SmartLab 2.0 is an innovative concept of multidisciplinary collaboration between the clinical laboratory and the diabetes day unit that was born with the aim of identifying patients at high cardiovascular risk who require priority attention, such as patients with atherogenic dyslipidemia, in order to create a cardiovascular prevention strategy.

Objective

Implementation in the Laboratory Information System (LIS) of an automated biochemical algorithm for the identification of patients with atherogenic dyslipidemia in routine analyses and priority referral to the diabetes day unit.

Material and methods

The algorithm designed in the SIL was: HBA1c > 9.3 + TG > 150 mg/dl + HDLc < 40 mg/dl + LDL/ApoB < 1.3. A comment was inserted alerting the requesting physician of the diagnosis of atherogenic dyslipidemia and priority referral was made from the laboratory to the diabetes day unit in the necessary cases.

Results

In the 1-year period, a total of 899 patients with HBA1c > 7 and atherogenic dyslipidemia criteria were identified.

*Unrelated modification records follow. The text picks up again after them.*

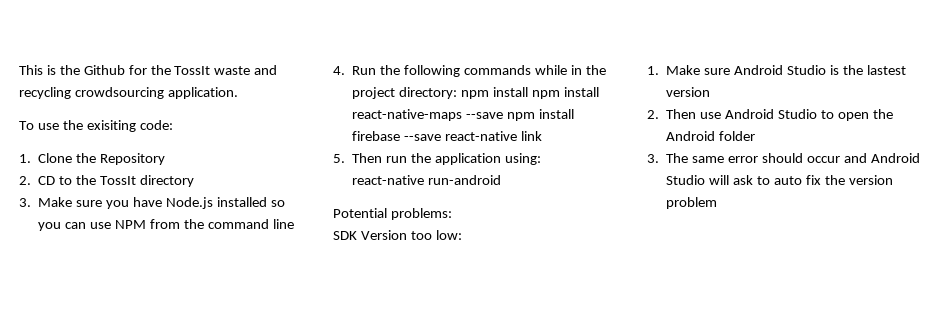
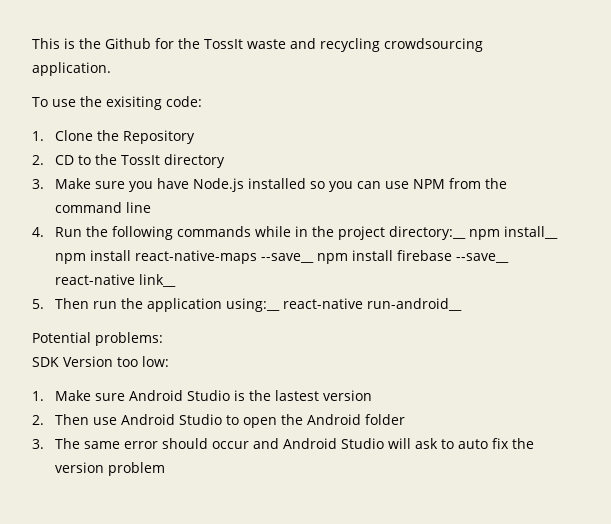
[399,87,528,99] directory: npm install -> [389,226,559,240] directory:__ npm install__
[466,112,504,119] --save -> [261,253,315,263] --save__
[404,131,542,141] --save react-native link -> [456,253,510,263] [55,274,177,287] --save__ react-native link__
[504,153,541,165] [352,175,502,185] using: react-native run-android -> [226,298,463,312] using:__ react-native run-android__

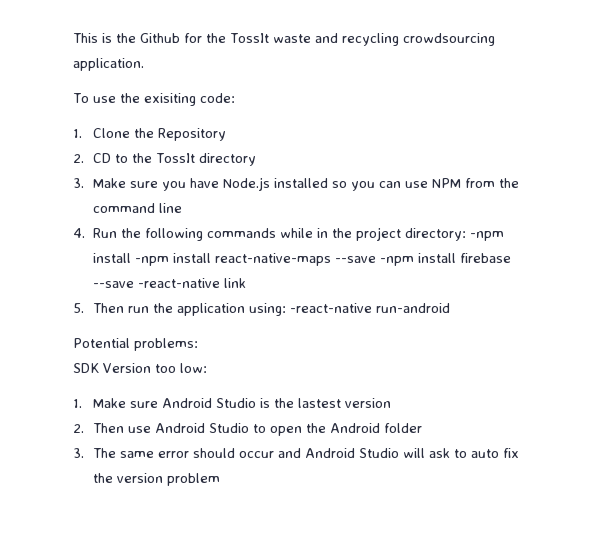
[389,226,559,240] [55,250,510,264] [55,274,177,287] directory:__ npm install__ npm install react-native-maps --save__ npm install firebase --save__ react-native link__ -> [404,228,504,241] [92,253,511,266] [92,278,246,288] directory: -npm install -npm install react-native-maps --save -npm install firebase --save -react-native link
[226,298,463,312] using:__ react-native run-android__ -> [248,303,450,316] using: -react-native run-android

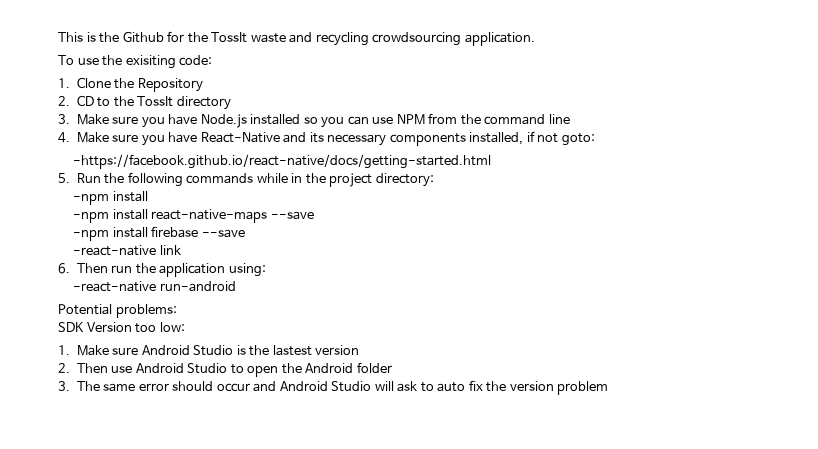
(85, 233) none -> [76,131,595,146] [73,154,492,169] [58,173,70,183] Make sure you have React-Native and its necessary components installed, if not goto: // -https://facebook.github.io/react-native/docs/getting-started.html // 5.
[469,231,504,241] [92,253,131,263] -npm install -> [73,191,148,205] // -npm install //
(376, 259) none -> (314, 215) //
(134, 284) none -> (245, 233) //
[73,303,84,313] 5. -> [58,263,70,274] 6.
(286, 309) none -> (266, 270) //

Of these, 203 patients from primary care with HbA1c > 9.3 were referred to the diabetes day hospital.

Conclusions

Reinforcement of cardiovascular prevention is necessary at all levels. The clinical laboratory should play a fundamental role in the diagnosis of dyslipidemias. Early detection of patients at high cardiovascular risk is essential and collaboration between the different clinical units is fundamental to guarantee patient safety.

简介SmartLab 2.0是临床实验室和糖尿病日间单位之间多学科合作的创新概念,旨在识别需要优先关注的心血管高危患者,如动脉粥样硬化性血脂异常患者,以制定心血管预防策略。目的在实验室信息系统(LIS)中实现一种自动生化算法,用于在常规分析中识别动脉粥样硬化性血脂异常患者,并优先转诊至糖尿病日间病房。材料和方法SIL中设计的算法为:HBA1c>;9.3+TG>;150mg/dl+HDLc<;40mg/dl+LDL/ApoB<;1.3.插入了一条注释,提醒提出请求的医生诊断为动脉粥样硬化性血脂异常,在必要的情况下,从实验室优先转诊到糖尿病日间病房。结果1年内共有899例HBA1c>;7和动脉粥样硬化性血脂异常标准。其中203名来自初级保健的HbA1c>;9.3例转诊至糖尿病日间医院。结论加强各级心血管疾病的预防是必要的。临床实验室应在血脂异常的诊断中发挥基础性作用。早期发现心血管高危患者至关重要,不同临床单位之间的合作是保证患者安全的基础。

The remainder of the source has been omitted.